Fraude au bac 2026 à Forécariah : 23 condamnations, une peine ferme et un message « dissuasif » du parquet
Le tribunal de première instance de Forécariah a tranché, ce lundi, dans le dossier de fraude lié au baccalauréat 2026 : 23 prévenus ont été condamnés à des peines majoritairement assorties de sursis, tandis qu’un principal mis en cause écope d’une peine ferme. Le parquet salue une décision « dissuasive » et appelle parents et encadreurs à la responsabilité.
Forécariah. Le tribunal de première instance (TPI) de Forécariah a rendu, ce lundi, son verdict dans l’affaire de fraude et de complicité de fraude liée à la session 2026 du baccalauréat. Vingt-trois (23) prévenus, dont deux jeunes filles et plusieurs mineurs accompagnés de leurs parents, ont comparu devant la juridiction correctionnelle, appelée à se prononcer sur une série de faits jugés graves par le parquet.
Téléphones, appareils électroniques et sujets « corrigés »
Selon les éléments débattus à l’audience, les mis en cause étaient poursuivis notamment pour détention et introduction frauduleuse de téléphones portables et d’appareils électroniques dans des centres d’examen, obtention illicite de sujets corrigés, ainsi que pour un cas de substitution de candidat. Lors de l’audience du vendredi 3 juillet, candidats et complices avaient reconnu les faits.
Réquisitions sévères du parquet, clémence demandée par la défense
Dans ses réquisitions, le procureur de la République, Mamadou Lamine Diallo, avait adopté une ligne ferme. En s’appuyant sur les articles 19, 20 et 680 du Code pénal, il avait requis deux ans d’emprisonnement ferme et 2,5 millions de francs guinéens (GNF) d’amende pour chacun des prévenus.
La défense avait, pour sa part, plaidé la clémence et sollicité des peines assorties de sursis, en invoquant les articles 116 et 117 du même code.
Des peines modulées selon les responsabilités
Statuant en premier ressort, le tribunal a finalement opté pour une réponse pénale graduée, en fonction du degré d’implication retenu :
- Premier groupe (4 prévenus) : 6 mois d’emprisonnement avec sursis simple et 1 million de GNF d’amende chacun ;
- Deuxième groupe (18 prévenus) : 1 an d’emprisonnement avec sursis et 1 million de GNF d’amende chacun ;
- Principal concerné (Kabinet Chérif) : 5 mois d’emprisonnement ferme et 3 millions de GNF d’amende.
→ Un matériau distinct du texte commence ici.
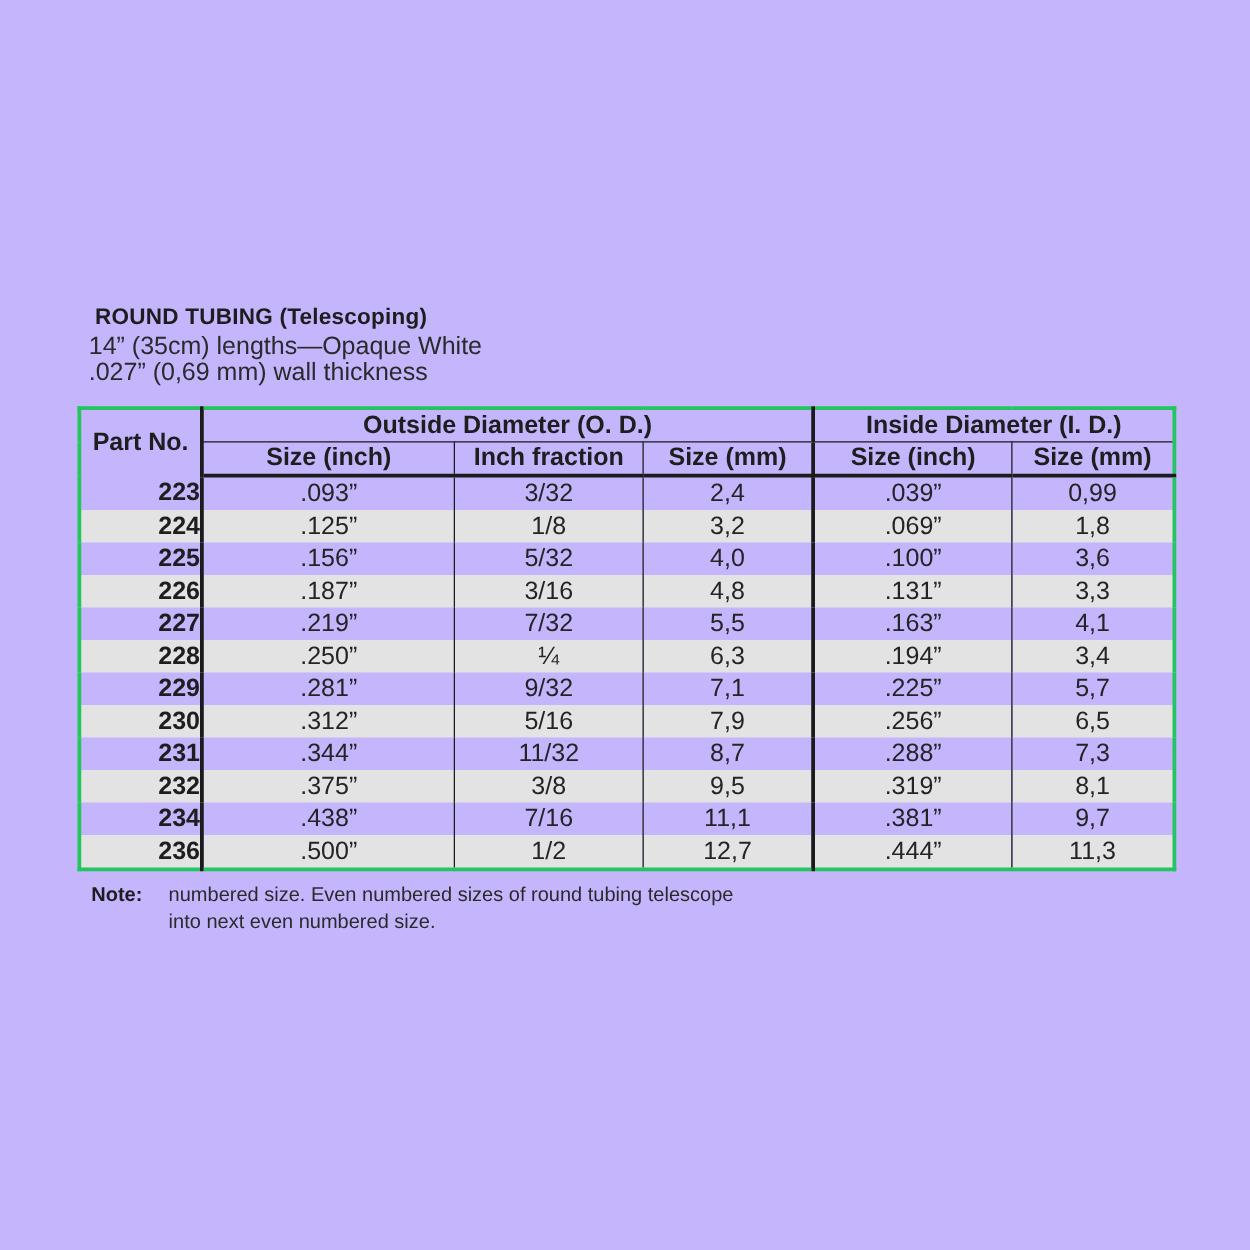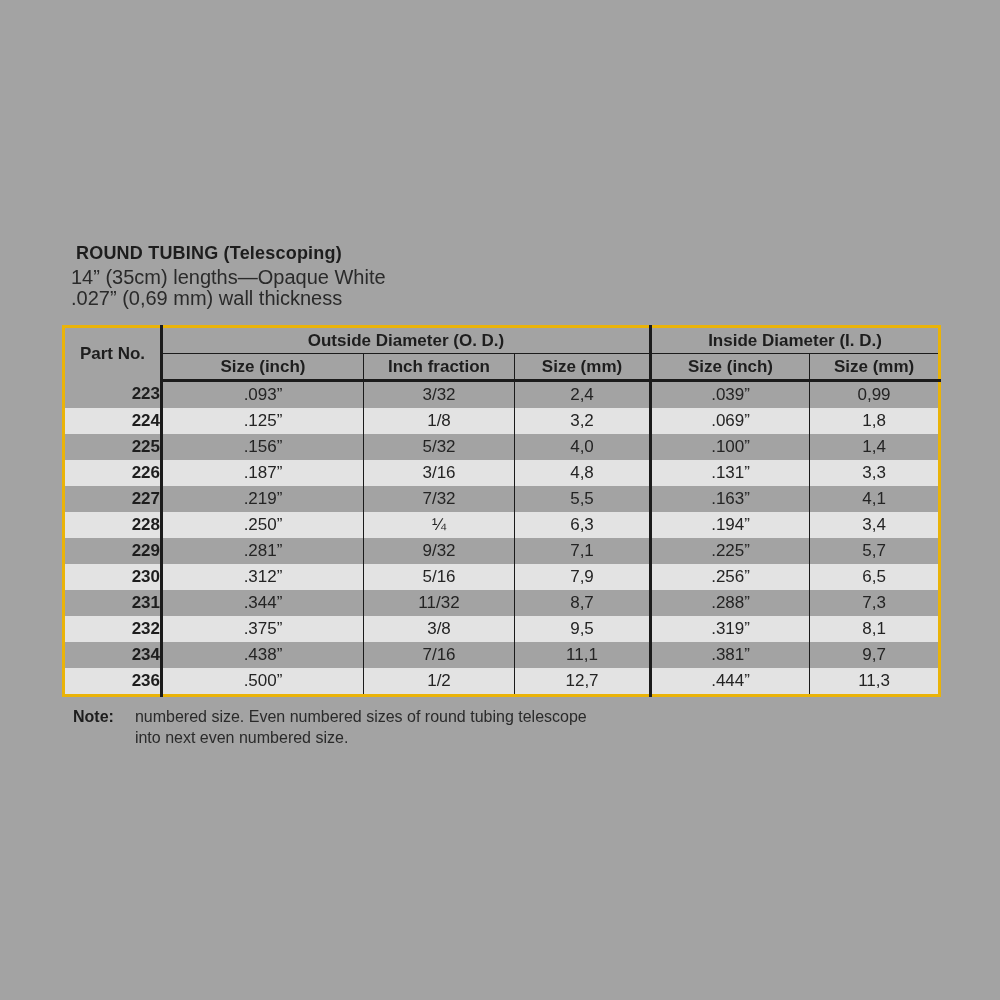"ROUND TUBING (Telescoping)" .page { background: #a3a3a3 -> #c4b5fd }
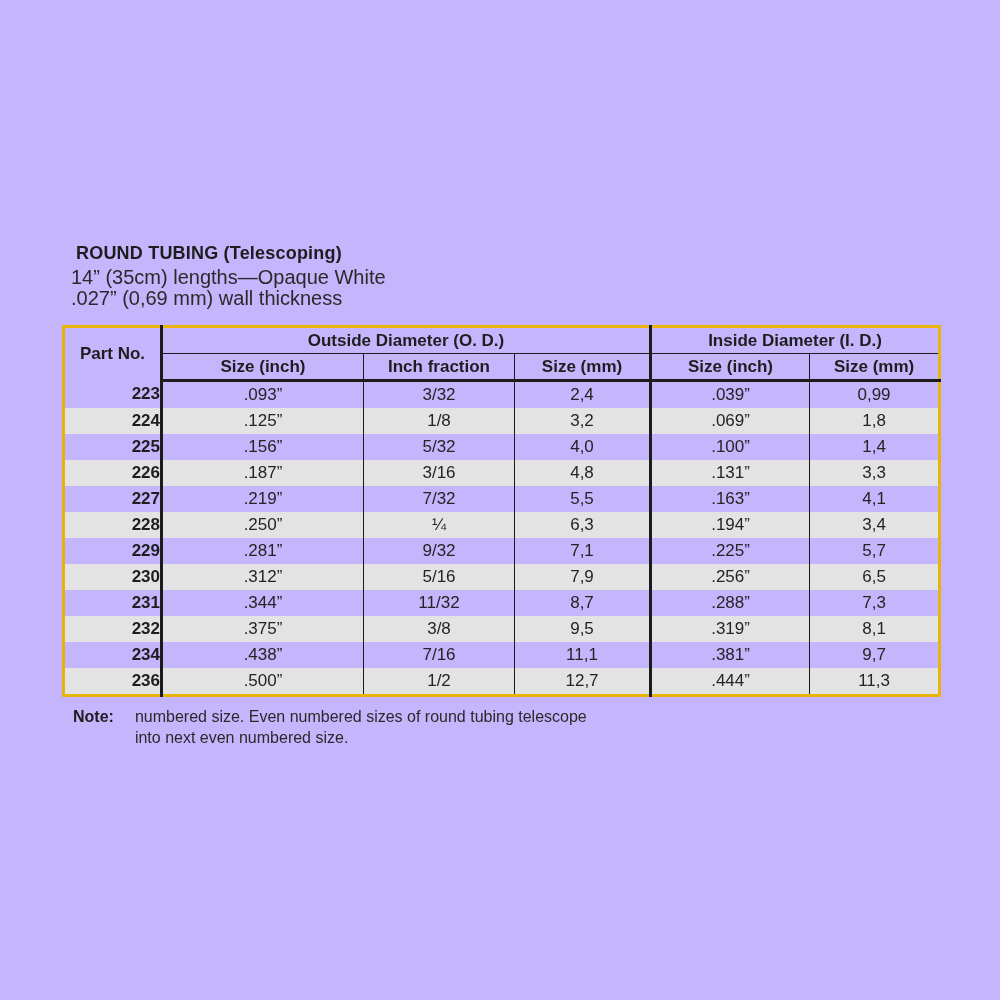"Part No." table.spec { border: 3px solid #eab308 -> 3px solid #22c55e; font-size: 17px -> 20px }
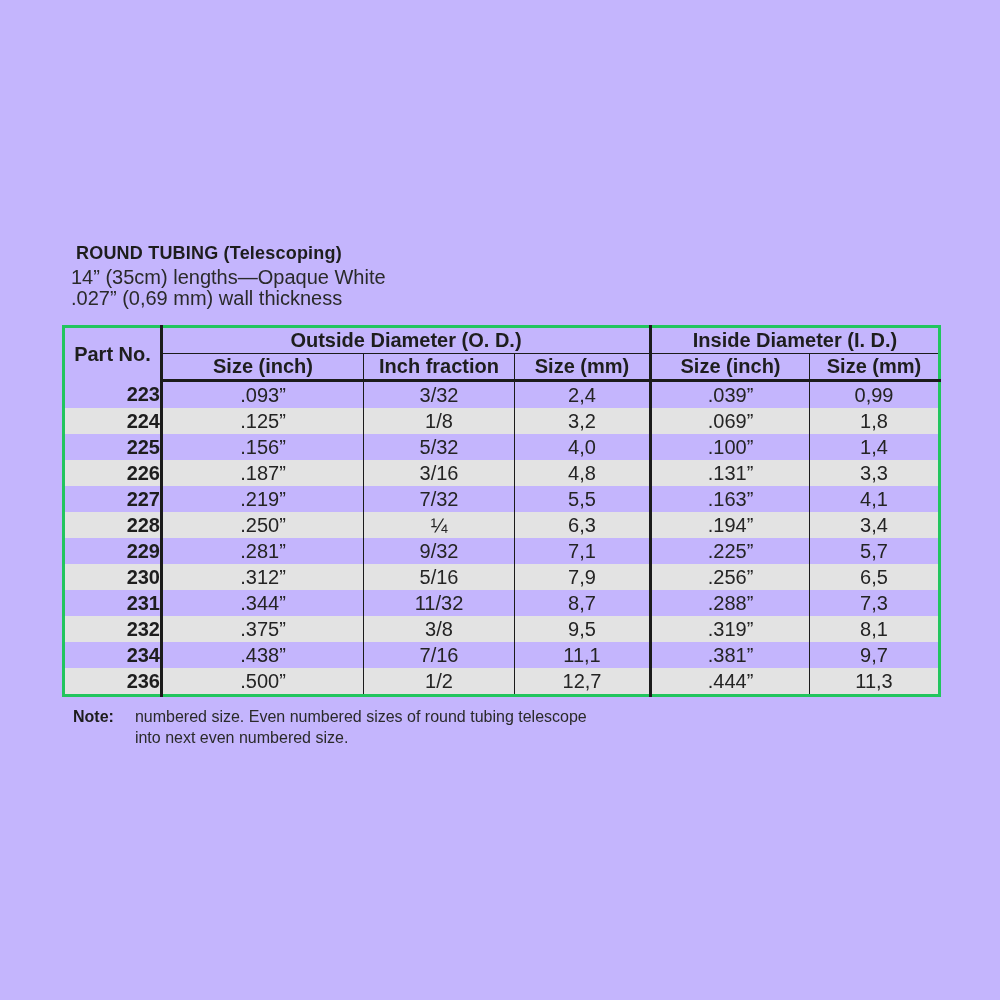"1,4" td { text: 1,4 -> 3,6 }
« Une leçon pour d’éventuels candidats »
À l’issue de l’audience, le procureur Mamadou Lamine Diallo s’est dit satisfait d’un verdict qu’il souhaite exemplaire. « Par rapport aux candidats, la décision qui a été rendue, nous estimons qu’elle est satisfaisante et que ça sera une leçon pour d’éventuels candidats », a-t-il déclaré, tout en soulignant que les droits de la défense avaient été « scrupuleusement respectés ».
Le magistrat a enfin lancé un appel à la responsabilité collective, visant à la fois les familles et les encadreurs : « Nous demandons particulièrement aux parents d’être très humbles à l’avenir et de miser sur la formation. Quant aux encadreurs, de respecter leurs serments, de respecter ce pour quoi ils sont payés par l’État ».